The New York Times
If you want to step into a true hall of mirrors, try to figure out the issue of medical malpractice insurance that drove thousands of doctors out of their offices and hosipitals and — as some wags said — off the golf courses to protest at the State House this month.
The doctors’ argument seems perfectly reasonable: having to pay tens of thousands of dollars to protect yourself against rapacious trial lawyers is unreasonable. Best to put a limit of $250,000 on pain and suffering claims by unhappy patients, as other states have done.
Then ask the lawyers. They say that a child who lost her sight because of a bungled operation is owed more than the median price of a house in Bergen County.
But, the doctors reply, if you keep pushing up malpractice fees with outrageous jury settlements and lawyers’ fees, so many doctors will leave the state that there will not be any more operations.
The two sides do not even agree on what works and what doesn’t. The Medical Society of New Jersey maintains that California restrained the growth in medical malpractice fees by imposing the $250,000 cap on jury awards for pain and suffering. But an organization in California called The Foundation for Taxpayer and Consumer Rights — which looks and sounds a lot like a lawyer-friendly group — showed up in Trenton to say that insurance reforms, not caps on jury awards, were responsible for that.
There should be a general law of politics stating that any issue too complicated for your normal slow-witted reporter to understand has a time bomb hidden in it somewhere for politicians. Real estate taxes have the same kind of circularity about them — it turns out they’re nobody’s fault! — and they have cost plenty of elected officials their careers. If it’s hard to explain, it’s dangerous.
The Medical Society and its president, Bob Rigolosi, clearly won the first round of this muddled debate by turning thousands of white coats out onto State Street almost two weeks ago. Members of the news media, probably excited about being able to see a doctor without having to wait an hour, gave the event big coverage.
Though Governor McGreevey wanted to keep talking about his budget problems, he, too, paid attention. Like most Democrats, the governor is on the side of the lawyers, or, to be fair, the plaintiffs, since the right to recover damages is a consumer-rights issue. He proposes ways to ease the burden on doctors without capping awards. But the doctors are holding out for the Republican aim — tort reform, broadly speaking — and limits on jury awards, specifically.
The medical professionals are guessing that they will be able to win a popularity contest with the lawyers.

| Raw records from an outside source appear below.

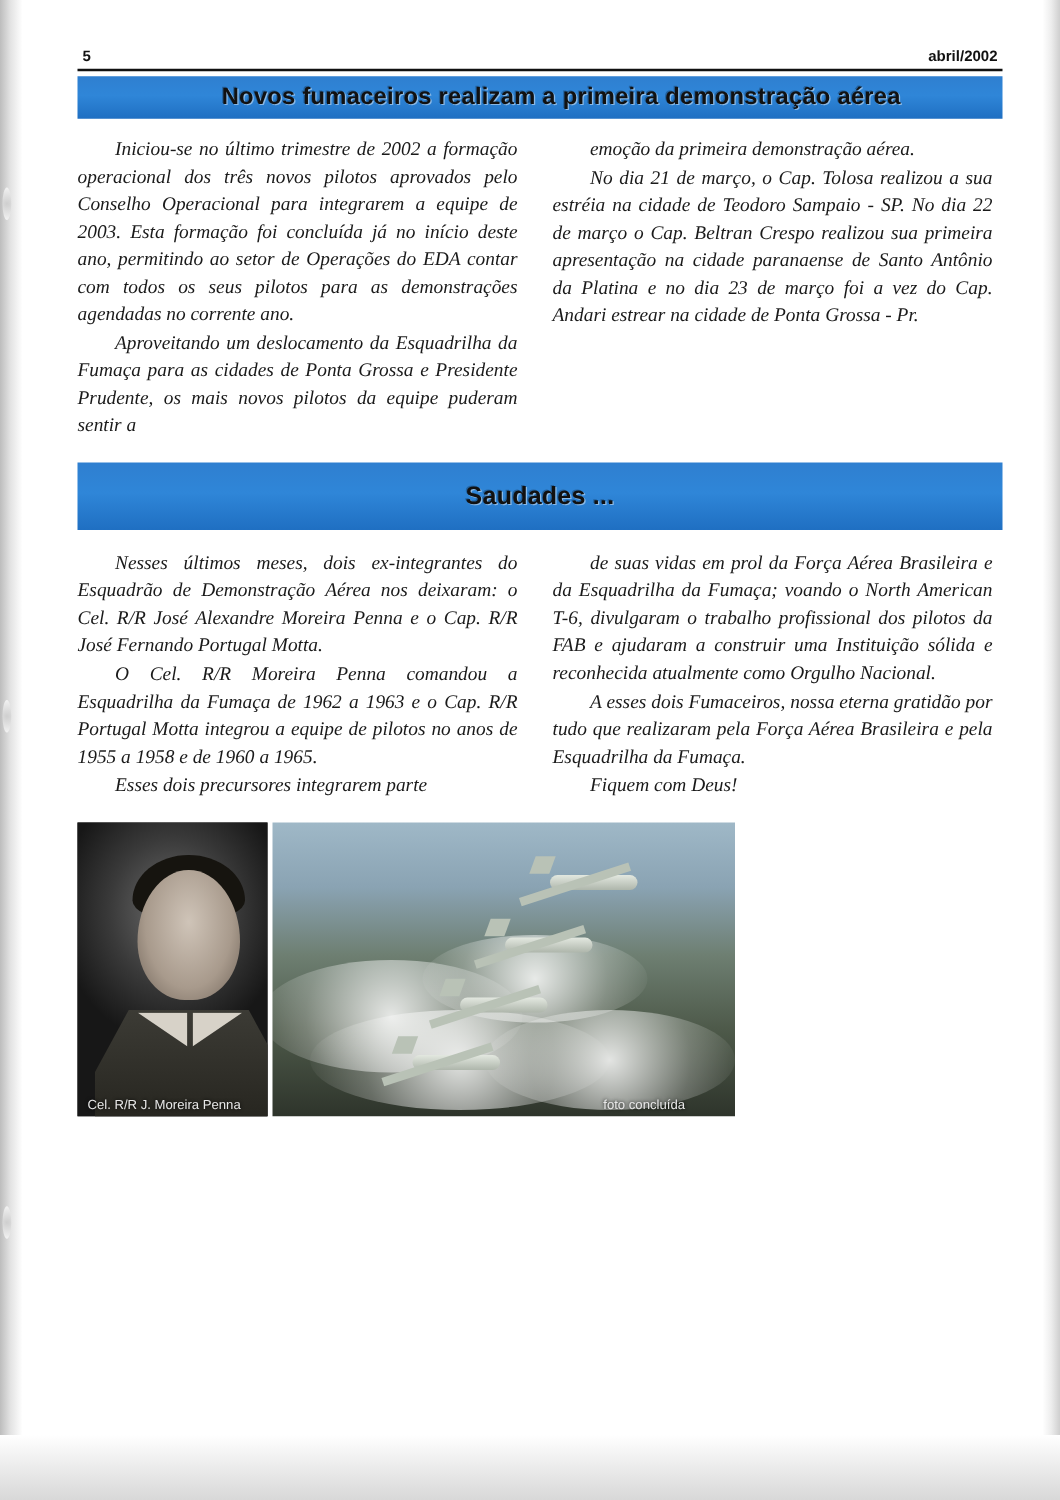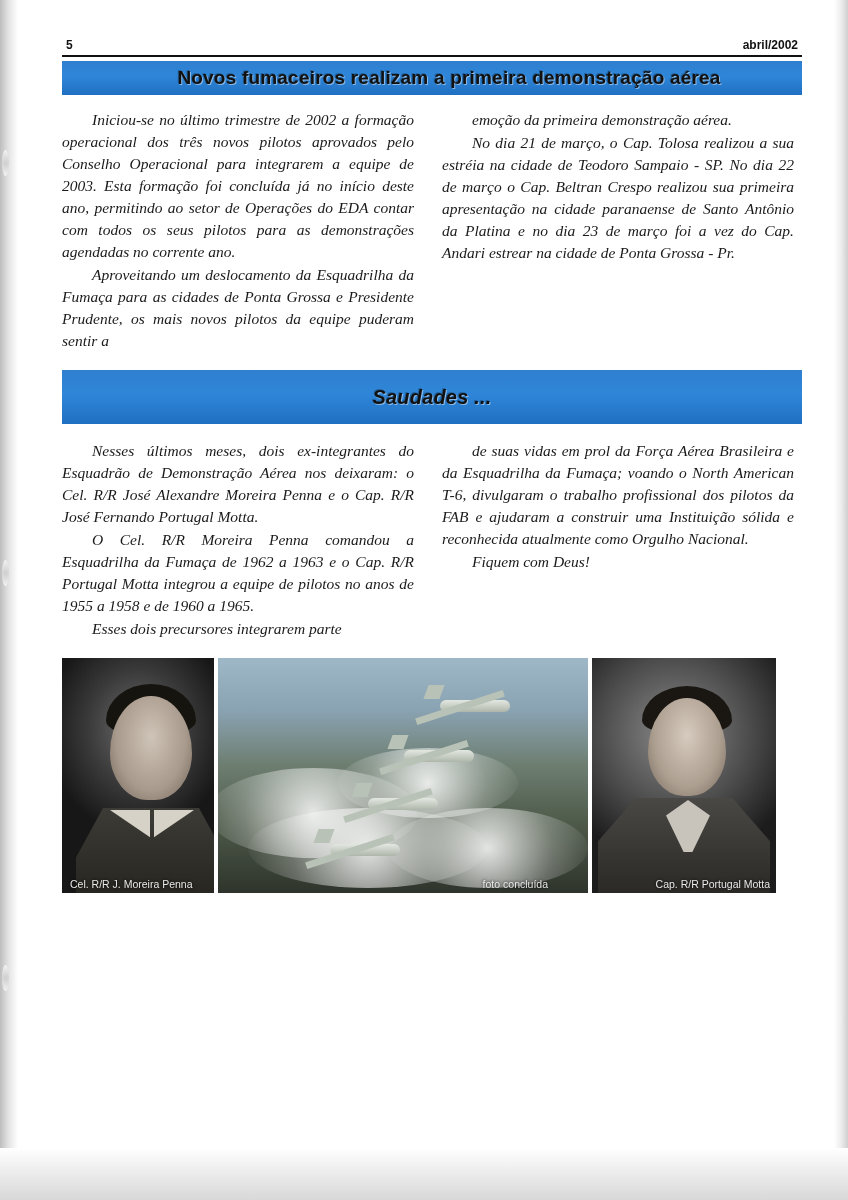"Saudades ..." .banner.saudades { font-style: italic -> none }
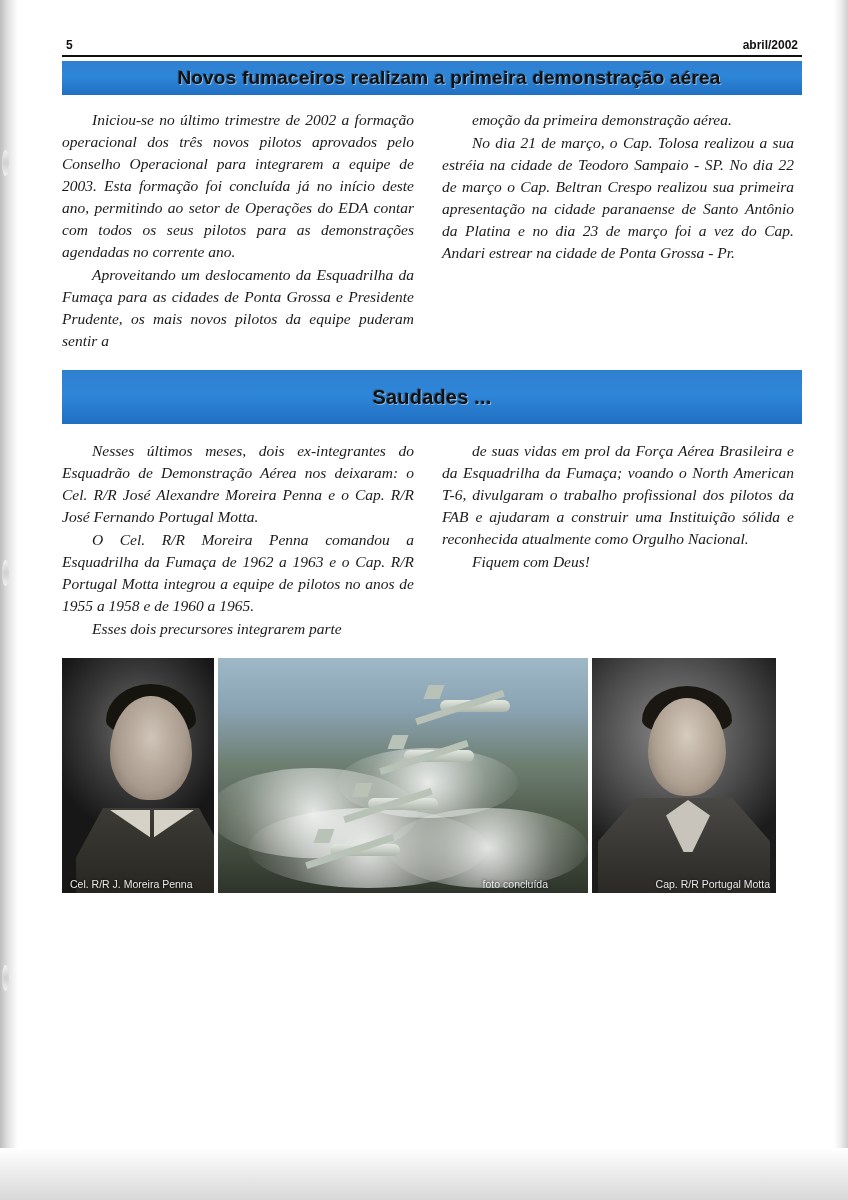"A esses dois Fumaceiros, nossa" p { html: none -> <p>A esses dois Fumaceiros, nossa eterna gratidão por tudo que realizaram pela Força Aérea Brasileira e pela Esquadrilha da Fumaça.</p> }
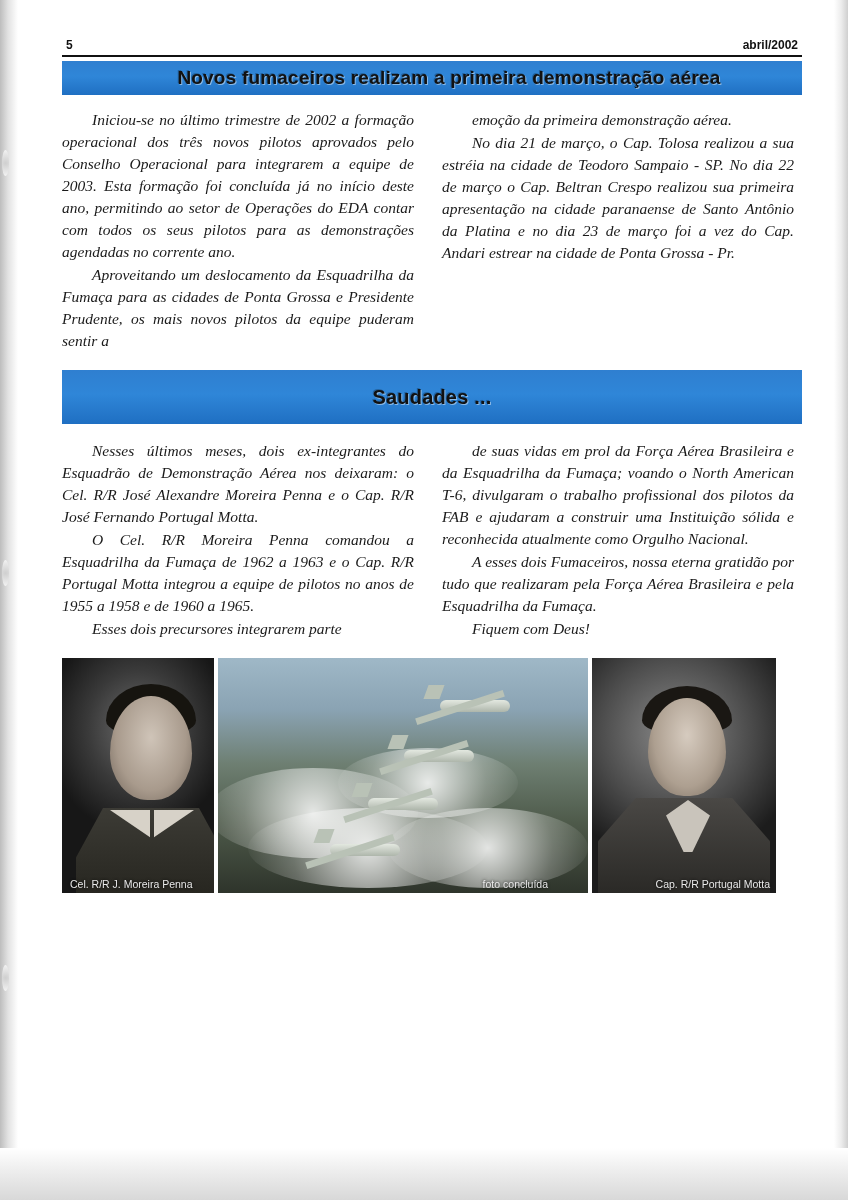"Cap. R/R Portugal Motta" div.photo { html: <div> <div></div> <div></div> <div></div> <div></div> <div>Cap. R/R Portugal Motta</div> </div> -> none }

And on the basis of last week’s Star-Ledger/Eagleton Poll, they seem to be guessing right — in the short run at least. The poll found that 62 percent of respondents approved of the doctors’ job action, 82 percent said too many frivolous suits were responsible for the high costs of insurance, and nearly three quarters blamed jury awards or legal settlements.
But today’s harried doctors are a long way from the calm, warm-hearted doctor who made house calls and always had time for a game of checkers with Dad back in the Norman Rockwell past. These days, many people do not even see the same doctor each time they go for an appointment.
So it is doubtful that the public’s loyalty to the medical profession is strong enough to withstand all of the lawyers’ attacks. After all, everyone criticizes lawyers until they believe they’ve been wronged, as the Eagleton Poll also suggested: 45 percent believed people should be compensated in a medical mishap even if the problem was not the doctor’s fault, and 43 did not.
Then there are the insurance companies — only two carry most of the doctors in New Jersey. They are being accused by state officials of gouging the doctors to make up for all the money they’re not making in the financial markets. It is an accusation that has the advantage of being unprovable.
And some readers of the coverage of the doctors’ strike raised yet another question: malpractice premiums are too high compared to what, they wanted to know. Is even $50,000 for malpractice insurance premiums too much for a surgeon who earns $750,000 a year? There are probably people making $50,000 a year who pay close to $3,000 or more in auto insurance in this state, which is about the same percentage of income as the hypothetical surgeon’s malpractice insurance premium. And the guy with two teenage drivers doesn’t get to take his car insurance off his taxes.
Look for more nettlesome questions like this to come up as the Legislature starts getting headaches trying to sort all this out.